Can you suggest one fund that is focused, as an alternative? Maybe I should just buy BRK-A. Well I can't really do that. But I could buy BRK-B. Sorry to long time readers who tire of my asking this every year.
Agreed! Yesterday on Barron's Daily all I saw was to beware of 2016 in most markets but not so in munis. An article about Blackrock's love of them and another of David Kotock's. This run is now two years old! Where was everyone in January 2014? I don't like crowded trades but will give my usual mumbo jumbo of enjoy the ride while letting price be your guide and have an exit point.The muni trade seems to be getting a little hot now. I'm still heavy there, just hope it doesn't reverse too, um, energetically.
One area that seems duplicative is my accumulation of balanced funds.

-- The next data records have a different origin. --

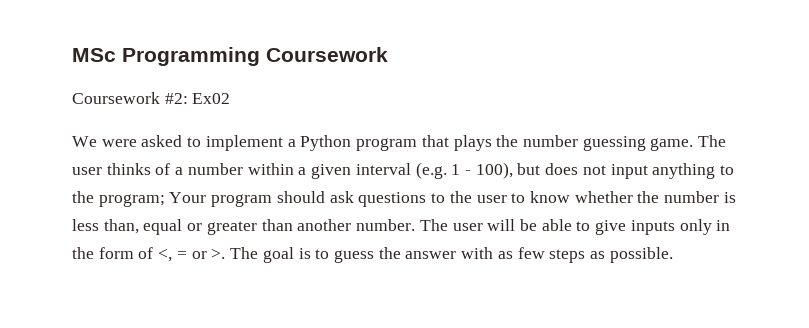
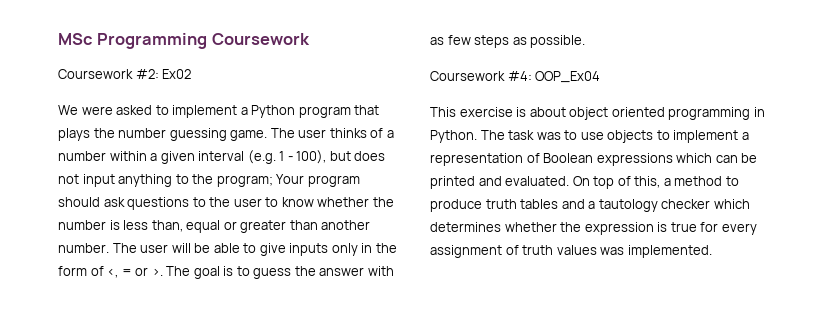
(673, 255) none -> [430,71,601,83] [430,107,765,120] [430,130,749,143] [430,153,758,166] [430,176,739,189] [430,199,750,212] [430,222,757,235] [430,245,712,258] // Coursework #4: OOP_Ex04 // This exercise is about object oriented programming in Python. The task was to use objects to implement a representation of Boolean expressions which can be printed and evaluated. On top of this, a method to produce truth tables and a tautology checker which determines whether the expression is true for every assignment of truth values was implemented.

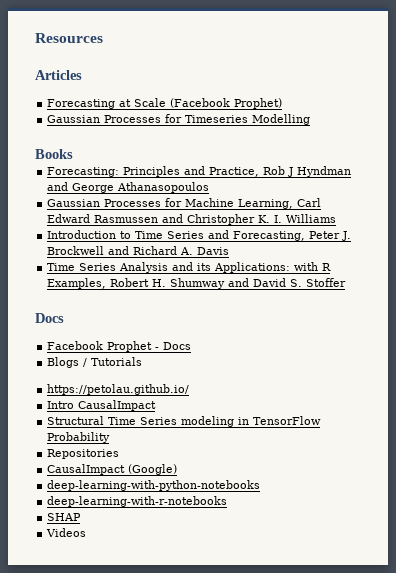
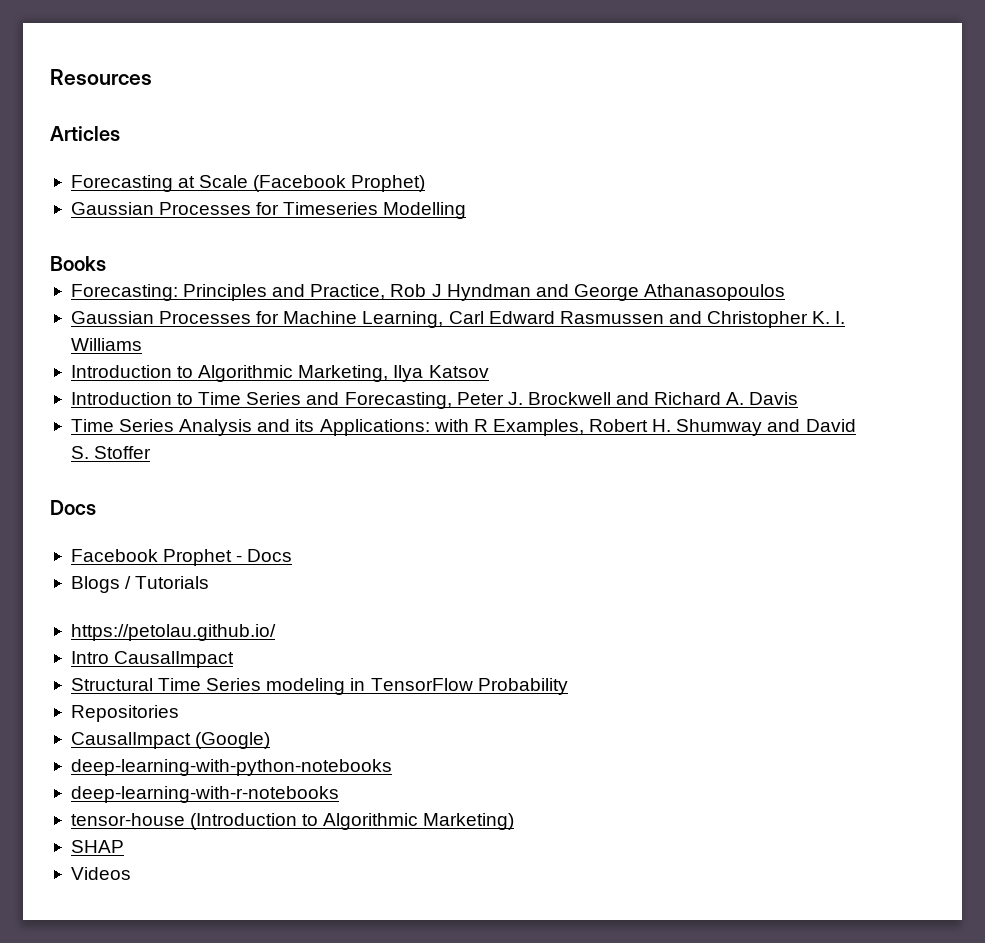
(337, 218) none -> [70,365,489,382] // Introduction to Algorithmic Marketing, Ilya Katsov
(228, 501) none -> [70,813,515,830] // tensor-house (Introduction to Algorithmic Marketing)

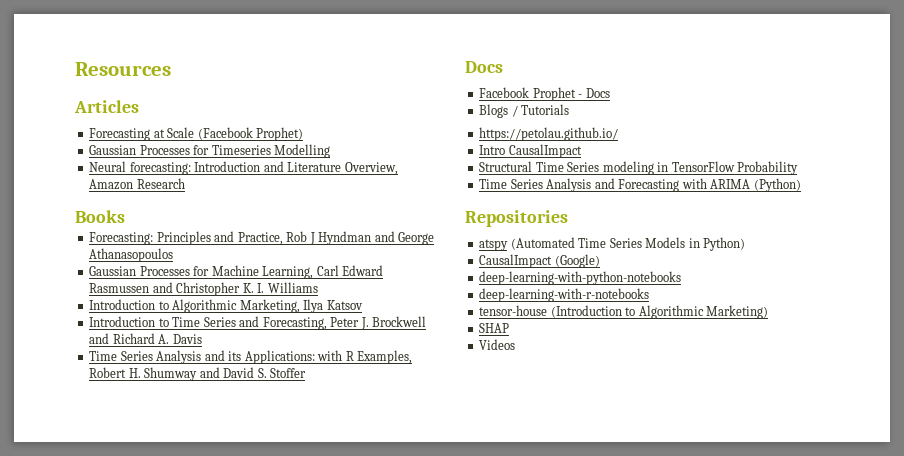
(467, 210) none -> [89,161,398,175] [89,178,185,190] // Neural forecasting: Introduction and Literature Overview, Amazon Research
[70,705,179,722] Repositories -> [479,178,801,192] [465,210,568,227] [479,237,746,251] Time Series Analysis and Forecasting with ARIMA (Python) // Repositories // atspy (Automated Time Series Models in Python)

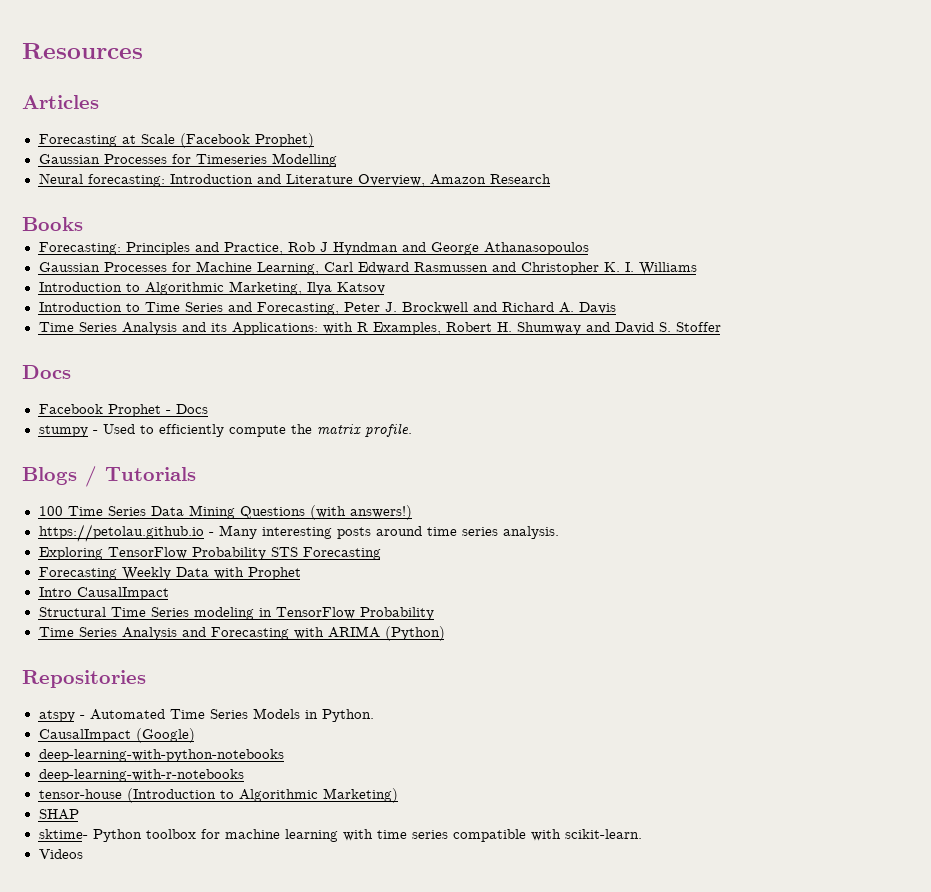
[479,104,570,118] [479,127,619,141] Blogs / Tutorials // https://petolau.github.io/ -> [38,423,412,437] [22,466,196,487] [38,505,412,520] [38,524,559,542] [38,547,381,560] [38,567,301,580] stumpy - Used to efficiently compute the matrix profile. // Blogs / Tutorials // 100 Time Series Data Mining Questions (with answers!) // https://petolau.github.io - Many interesting posts around time series analysis. // Exploring TensorFlow Probability STS Forecasting // Forecasting Weekly Data with Prophet
[510,237,575,250] (Automated -> [79,709,165,720] - Automated
[703,237,746,251] Python) -> [321,709,374,722] Python.
(510, 328) none -> [38,829,642,842] // sktime- Python toolbox for machine learning with time series compatible with scikit-learn.

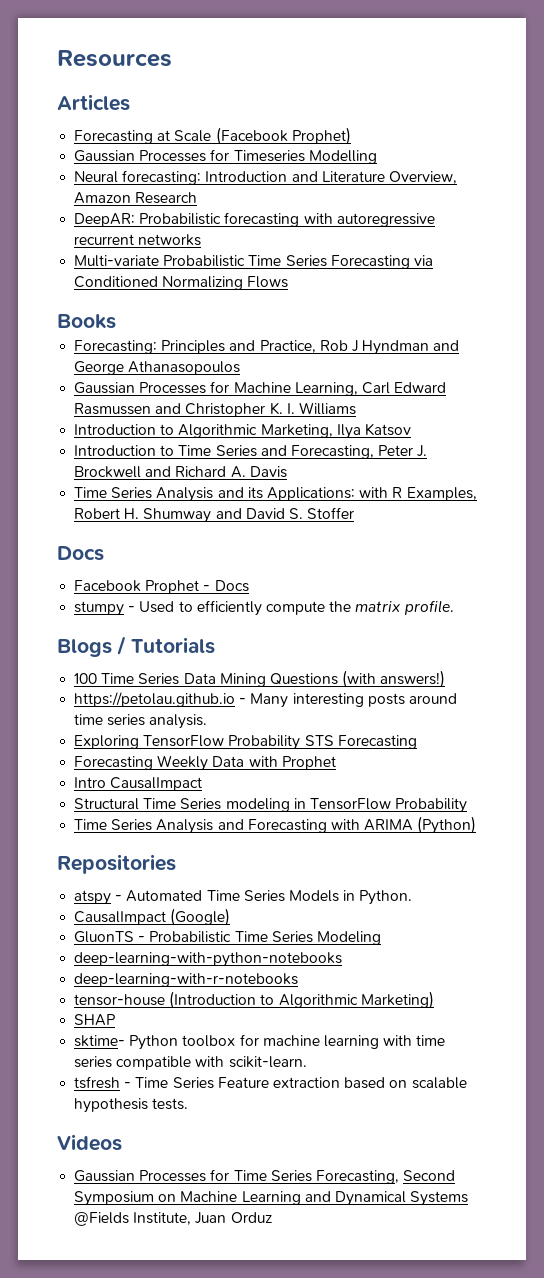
(551, 179) none -> [74,212,435,227] [74,234,202,246] [74,255,433,269] [74,276,289,290] // DeepAR: Probabilistic forecasting with autoregressive recurrent networks // Multi-variate Probabilistic Time Series Forecasting via Conditioned Normalizing Flows
(195, 735) none -> [74,931,381,945] // GluonTS - Probabilistic Time Series Modeling
[38,849,83,859] Videos -> [74,1076,467,1089] [74,1098,189,1113] [57,1134,122,1151] [74,1169,456,1184] [74,1191,469,1206] [74,1212,272,1226] tsfresh - Time Series Feature extraction based on scalable hypothesis tests. // Videos // Gaussian Processes for Time Series Forecasting, Second Symposium on Machine Learning and Dynamical Systems @Fields Institute, Juan Orduz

Currently, I own VWENX, JABAX and VTMFX. Two out of the three seems adequate to me. I really like VTMFX and its muni bond holdings, which I hold in a taxable account. So, its come down to a decision between VWENX and JABAX. I bought VWENX in a taxable account many years ago and its ballooned to my largest holding. I have a rather large capital gain with it, so its tough to sell without incurring the big cap gain. JABAX is held in a Roth IRA, so no tax issues with it.To willmatt's original question, which seems like a good discussion topic, here's ~ 2.03 inflation-adjusted cents' worth from this house.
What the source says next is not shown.